Jesuit Father Jean-Marie Rocheleau died on May 20, 2019, in the infirmary of Richelieu. He had attended the funeral of Fr. Gilles Morissette two days earlier. The next day, at Mass, he had felt unwell and, the very next day, he died early in the morning.

Jean-Marie was born on October 21, 1917, in Saint-Paul d’Abbottsford (Rouville County). He completed his high school studies at the Seminary of Sainte-Croix (in Saint-Laurent), which he continued later at the Seminary of Saint-Hyacinthe before entering the Society’s novitiate at Sault-au-Récollet on August 14, 1935. After his first vows, he followed the Jesuit’s regular formation (including three years of philosophy). During his regency, he taught high school for one year at Collège Brébeuf and for two years at Collège Saint-Ignace in Montreal. He then studied theology at the Collège de l’Immaculée-Conception and was ordained a priest on August 15, 1948 by the Archbishop of Montreal, Mgr Joseph Charbonneau. After spending his third year in Mont-Laurier in 1949-50, he stayed there for a year to prepare himself to accompany the Spiritual Exercises before beginning the ministry that would occupy a very large part of his apostolic life.
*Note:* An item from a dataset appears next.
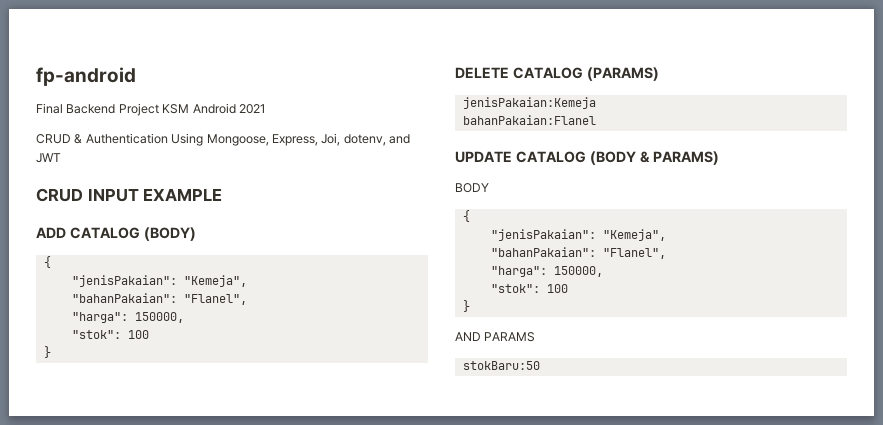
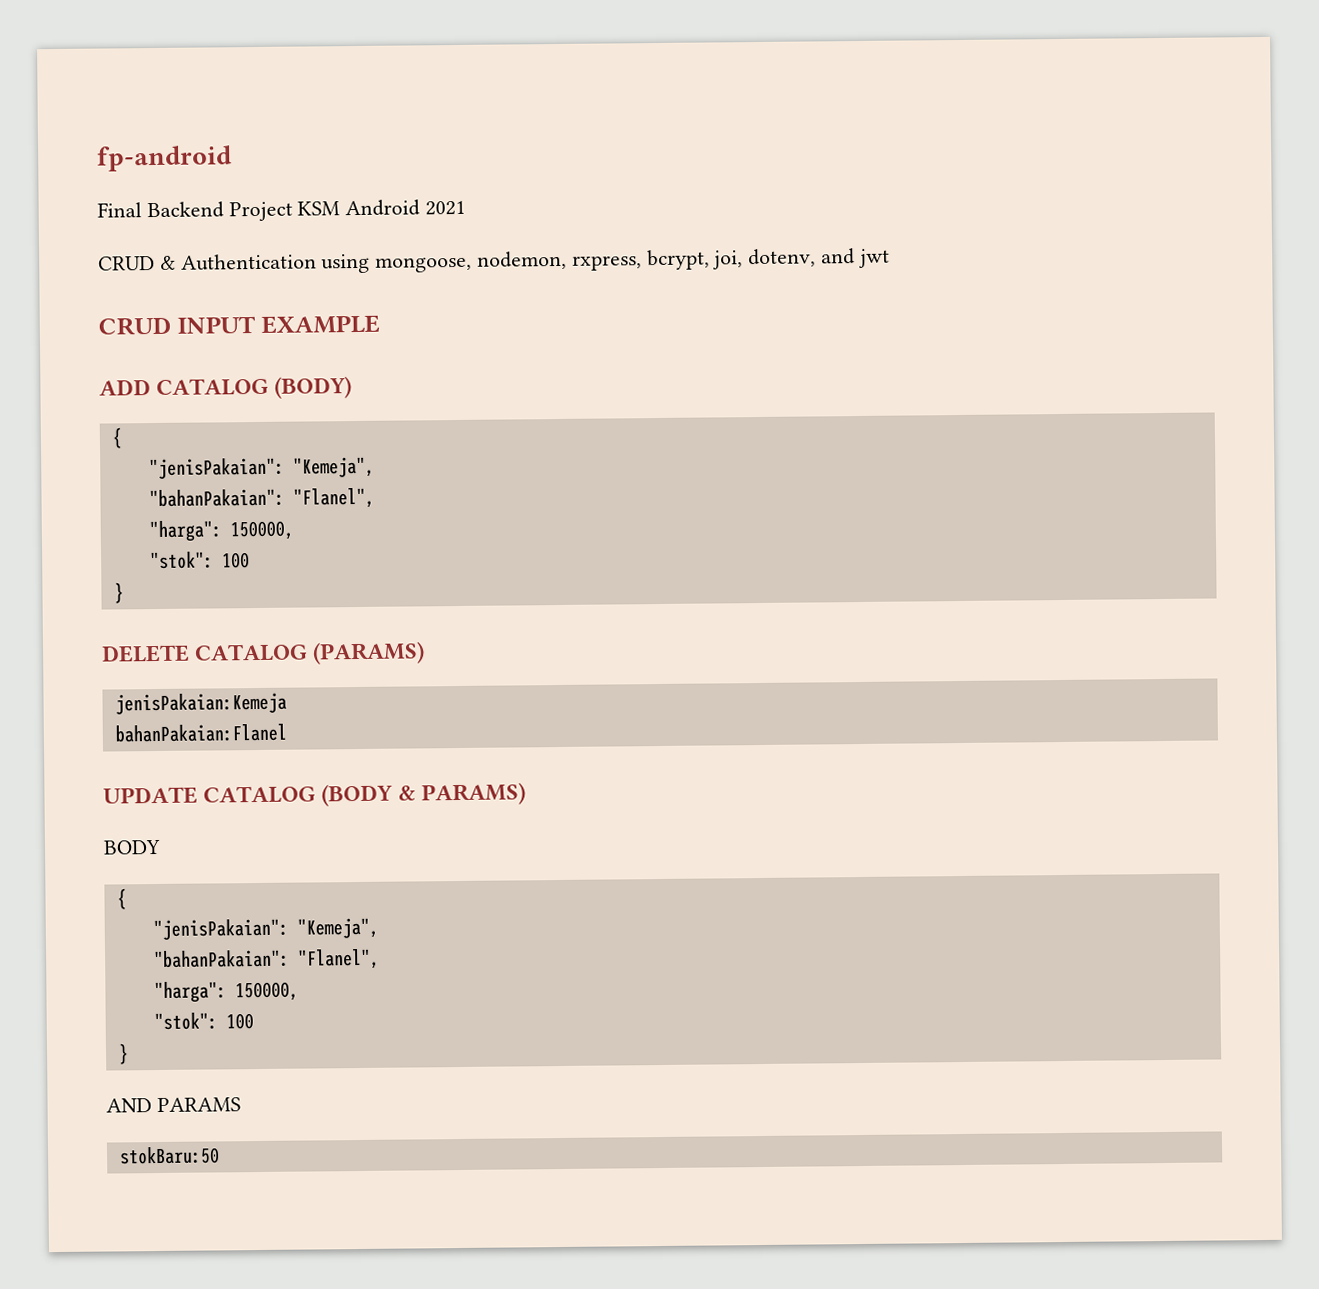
- CRUD & Authentication Using Mongoose, Express, Joi, dotenv, and JWT
+ CRUD & Authentication using mongoose, nodemon, rxpress, bcrypt, joi, dotenv, and jwt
He was considered to have fragile health. This is why his superiors first entrusted him with ministries that seemed better suited to his physical condition. Recently relocated to Pierrefonds, he stayed for two years at Villa Saint-Martin giving weekend retreats to lay people and helping the priest of a nearby parish. He then spent one year at Collège Saint-Ignace as spiritual father of the students and history teacher, as well as another year in the novitiate as socius of the novice master. From 1955 to 1966, he was assistant to the prefect of the Gesù church while hosting the “Radio Sacré-Cœur” programs, which were broadcast on nearly 50 radio stations in French Canada.

In 1966, he spent a few months taking courses in pastoral theology and preparing to devote himself to the ministry of the Spiritual Exercises, which he had long wanted to turn into his main activity. He worked for a year, with a few Jesuit companions, in a spiritual centre that the diocesan authorities of Saint-Jérôme had set up in a vacation spot in the Laurentians (L’Estérel), but that did not really succeed in taking off.

From 1967, he had established himself at the Centre Vimont where he remained until the residence closed in 2012. It was from that time on that he dedicated himself to giving the Spiritual Exercises to religious sisters, especially in Quebec. In one year, he could accompany 20 8-day retreats and 3 30-day retreats. At the beginning of each year, he would send the Province’s secretariat his “apostolic itinerary” for the year, which included the names and addresses of the religious houses where his retreats would take place. He also sometimes reserved a few weeks in the summer months to replace chaplains at nuns’ houses.

Despite what his superiors had thought at the beginning of his apostolic life, he was able to remain in good physical condition and maintain his health, even in the last days of his life. With a clock-like regularity, he would go for long walks every day and swim regularly until a very old age. At Villa Saint-Martin, where he had been living since the closure of the Centre Vimont in 2012, he worked diligently in the garden, during both winter and summer, as an assistant to snow removal workers and especially to gardeners.

On July 31, 1985, on the occasion of his 50 years of life in the Society, Fr. Kolvenbach, the Superior General, wrote to him: “To review your journey in the Society, your life seems quite simple. Almost from the beginning, it has been a pastoral ministry that has been yours, and almost always the ministry of retreats. From the outside one cannot say anything, not that there would be nothing to say, but the King’s secret must not be disclosed”.

He is survived by many nephews and nieces and many people who kept in touch with him until the end: former students of the Collège Saint-Ignace and religious whom he accompanied spiritually until very recently.